The Growth for Good Acquisition Corporation Announces Termination of Merger Agreement with ZeroNox and Redemption of Public Shares

NEW YORK–(BUSINESS WIRE)–The Growth for Good Acquisition Corporation (NASDAQ: GFGD) (the “Company”), a publicly traded special purpose acquisition company, announced today that the Agreement and Plan of Merger (the “Merger Agreement”), dated March 7, 2023, by and among the Company, Zero Nox, Inc. and G4G Merger Sub Inc., has been terminated and that the Company is ceasing its business combination efforts.

On September 12, 2023, the Company and ZeroNox, Inc. mutually agreed to terminate the Merger Agreement. Accordingly, the Merger Agreement is no longer in effect. Therefore, the purpose for the Extraordinary General Meeting of the Company’s shareholders has ceased to exist and the meeting is expected to be adjourned sine die.

Because the Company does not believe that it will be able to consummate a business combination within the remaining time available to it under its amended and restated memorandum and articles of association, the Company will now commence the process of liquidating its assets and winding up in accordance with applicable law. In accordance with the Company’s amended and restated memorandum and articles of association, the Company will redeem all of the outstanding Class A ordinary shares that were included in the units issued to the public in its initial public offering. The Company’s warrants and the rights included in the units issued to the public in its initial public offering will expire worthless.

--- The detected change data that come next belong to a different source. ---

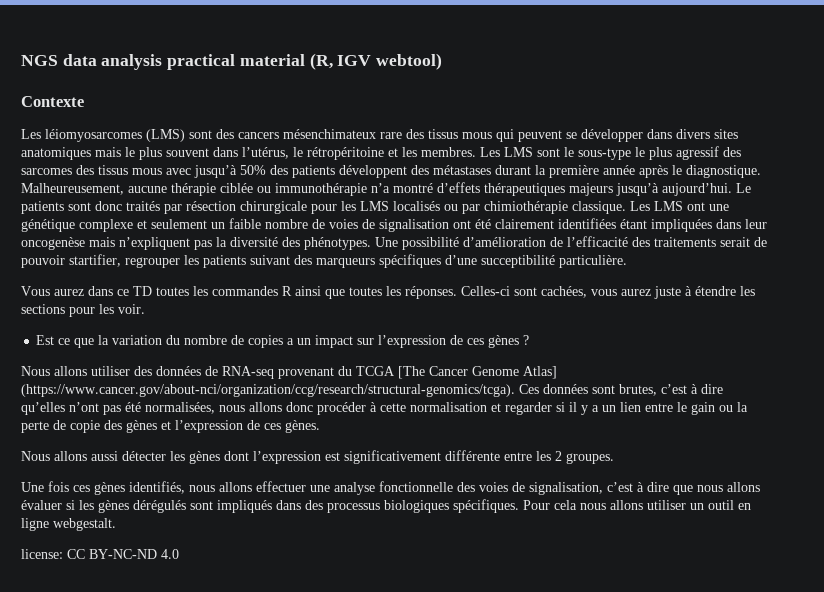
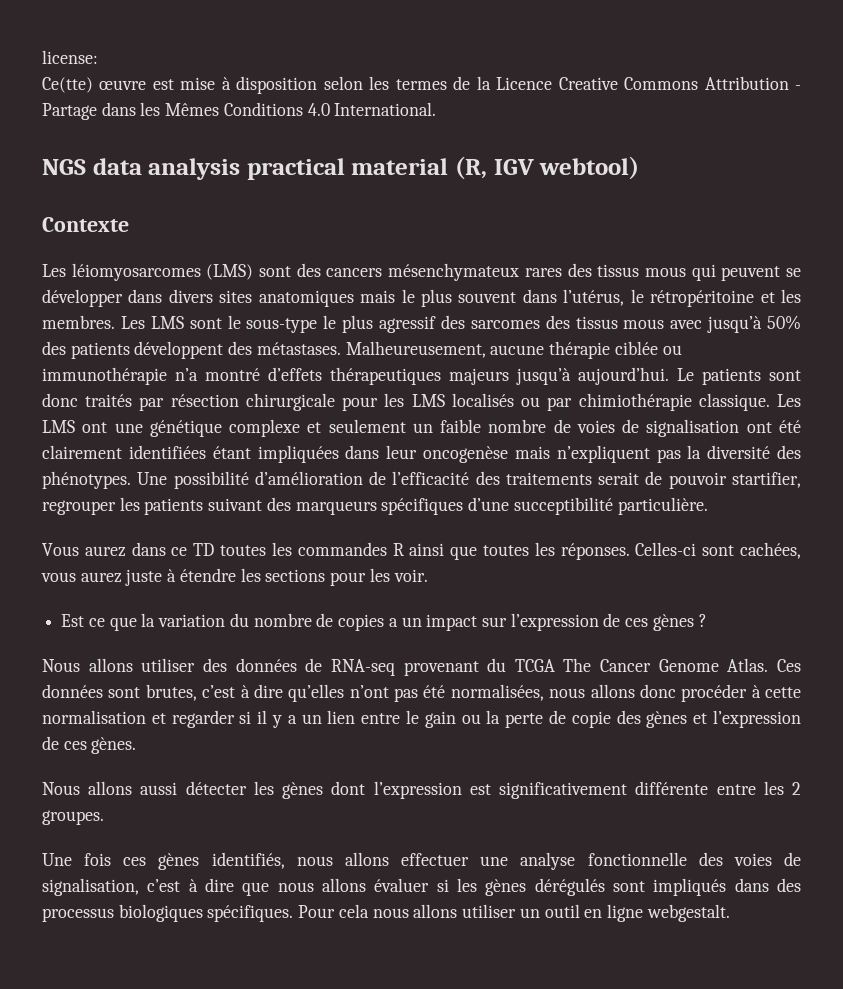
(21, 60) none -> [42,50,98,64] [42,76,801,94] [42,102,437,120] license: // Ce(tte) œuvre est mise à disposition selon les termes de la Licence Creative Commons Attribution - Partage dans les Mêmes Conditions 4.0 International. //
[283,129,402,139] mésenchimateux rare -> [388,263,562,281] mésenchymateux rares
[433,165,761,178] métastases durant la première année après le diagnostique. -> [256,342,341,355] métastases.
[398,366,425,379] [The -> [563,658,592,672] The
[523,366,557,379] [21,384,515,397] Atlas] (https://www.cancer.gov/about-nci/organization/ccg/research/structural-genomics/tcga). -> [727,658,769,672] Atlas.
[21,549,179,559] // license: CC BY-NC-ND 4.0 -> (730, 913) none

For more information, please refer to the current report on Form 8-K filed by the Company with the Securities and Exchange Commission to be filed on September 12, 2023.

Forward Looking Statements

This press release contains statements that constitute “forward-looking statements,” including with respect to the redemption of public shares. Such forward-looking statements are based on the beliefs of management, as well as assumptions made by, and information currently available to, the Company’s management. Actual results could differ materially from those contemplated by the forward-looking statements as a result of certain factors detailed in the Company’s filings with the SEC. All subsequent written or oral forward-looking statements attributable to the Company or persons acting on its behalf are qualified in their entirety by this paragraph. Forward-looking statements are subject to numerous conditions, many of which are beyond the control of the Company, including those set forth in the Risk Factors section of the Company’s Annual Report on Form 10-K filed with the SEC on March 20, 2023 and Quarterly Reports on Form 10-Q filed with the SEC on May 15, 2023 and August 10, 2023, and as those may be further amended and/or supplemented in subsequent filings with the SEC. Copies of such filings are available on the SEC’s website, The Company undertakes no obligation to update these statements for revisions or changes after the date of this report, except as required by law.